La liberazione di Gabriele Del Grande ci fa tirare un sospiro di sollievo, anche se non si possono dimenticare le centinaia di persone – giornalisti, avvocati, magistrati e oppositori di varia estrazione – imprigionati da Erdogan e detenute in condizioni durissime, esposte a processi iniqui, con la prospettiva di lunghi anni di prigionia.
Non possiamo neppure dimenticare i rapporti di collaborazione ancora attivi tra l’Unione Europea e la Turchia, dopo le intese dello scorso anno, per effetto delle quali Erdogan ha incassato sostegno politico e sei miliardi di euro per bloccare i profughi in fuga, prevalentemente siriani ma anche di altre nazionalità, come afghani e irakeni.
Un piano di collaborazione con l’Unione Europea che ha consentito ad Erdogan, anche allo scopo di fronteggiare la minaccia del terrorismo, la militarizzazione di intere regioni ed un regime di coprifuoco permanente al confine con la Siria, dove sono rimaste intrappolate migliaia di profughi siriani che cercavano salvezza e che hanno trovato la detenzione in Turchia, quando non la morte.

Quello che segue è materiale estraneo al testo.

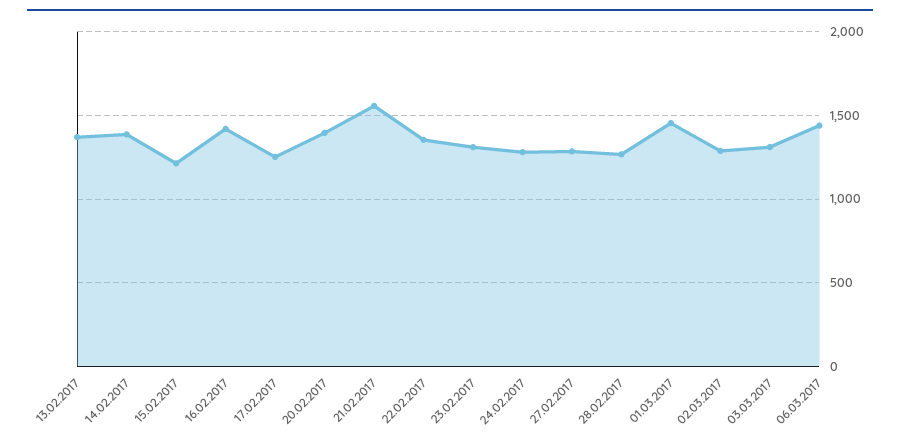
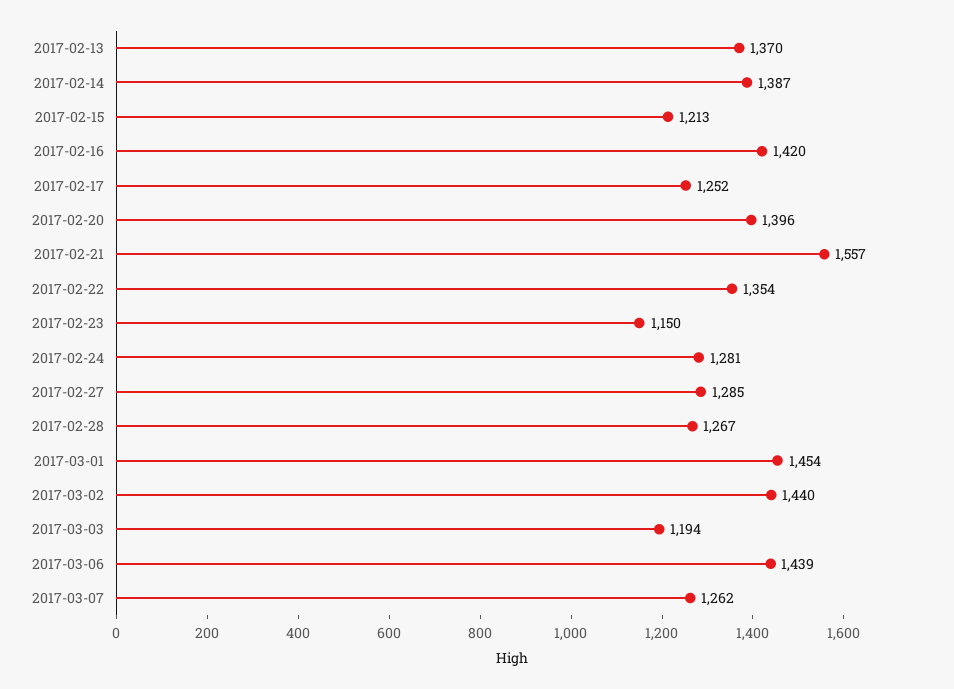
23.02.2017: 1300 -> 1150
02.03.2017: 1300 -> 1440
03.03.2017: 1300 -> 1194
2017-03-07: none -> 1262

Un altro fronte sul quale l’accordo tra Unione Europea e Turchia sta dispiegando i suoi effetti è la zona di confine tra Turchia e Grecia, dove si sono rinforzate le pratiche di detenzione amministrativa nei centri di espulsione, trasformando gli hotspot già esistenti e finanziati dall’ Unione Europea in “removal center”, nei quali concentrare i migranti da riportare in Turchia, con l’ausilio dei funzionari e delle scorte dell’Agenzia europea Frontex.
Negli hotspot greci, come quello sull’isola di Lesvos, operano dallo scorso anno decine di agenti di Frontex, proprio allo scopo di preparare le espulsioni in Turchia.
Un’attività di deportazione sistematica che continua quotidianamente, mentre aumentano le vittime in mare tra coloro che tentano di entrare irregolarmente in Grecia, anche con lo spauracchio di una successiva espulsione in Turchia. Sono questi gli “effetti collaterali” della tanto lodata chiusura della cosiddetta Rotta balcanica.
Soltanto pochi giorni fa, l’ultima di una serie di stragi ignorate dall’opinione pubblica europea. Anche in questo caso, l’intervento di “soccorso” da un mezzo di Frontex e da un’unità navale turca, come riferito da Sky News 24. La mancanza di canali umanitari e di possibilità concrete di ingresso legale nell’Unione Europea, anche per persone che fuggono da Paesi ad alto rischio, come la Siria o l’Afghanistan, presenta un costo sempre più elevato, soprattutto in termini di vite umane.
Per quanti riescono comunque a raggiungere le coste delle isole greche, il rischio di deportazione in Turchia rimane alto, senza garanzie per il rispetto dei diritti fondamentali delle persone. Numerosi rapporti internazionali, come quello di Human Rights Watch, documentano abusi, assenza di possibilità di difesa e mancato rispetto dei più elementari diritti fondamentali della persona.
Tutti i giornali hanno scritto in questi giorni che il centro di Mugla, nel quale è stato trattenuto Gabriele Del Grande, è un centro per “stranieri”, ma chi sono questi stranieri, e per quali ragioni vi vengono trattenuti? Vi sono altri centri di detenzione nella stessa regione del governatorato di Mugla? E soprattutto, chi paga per i centri di detenzione turchi? Ci sono finanziamenti europei, derivanti magari dai fondi generosamente elargiti da Bruxelles ad Erdogan per garantire la piena attuazione delle politiche di arresto e di deportazione dei migranti e dei profughi giunti in Turchia?
Domande che purtroppo trovano le risposte che si potevano temere, e che mostrano quanto l’Unione Europea abbia dovuto pagare, non solo in termini economici, ma anche sul piano del mancato rispetto della dignità delle persone, per tentare di bloccare i profughi in transito per la Turchia, utilizzando una rete di centri di detenzione amministrativa. Adesso che Erdogan ricatta Bruxelles, minacciando di recedere dagli accordi se non otterrà i visti di ingresso che gli erano stati promessi, è giunto il momento che l’Unione Europea blocchi le deportazioni verso la Turchia e favorisca la rilocazione dei migranti intrappolati in Grecia e a rischio di espulsione verso la Turchia in altri paesi dell’Unione. Tenendo anche conto che, nella situazione attuale, la Turchia non è certamente un “paese terzo sicuro” per nessuno, né per i migranti, né per i cittadini europei che ne difendono le ragioni o ne vogliono raccontare i percorsi.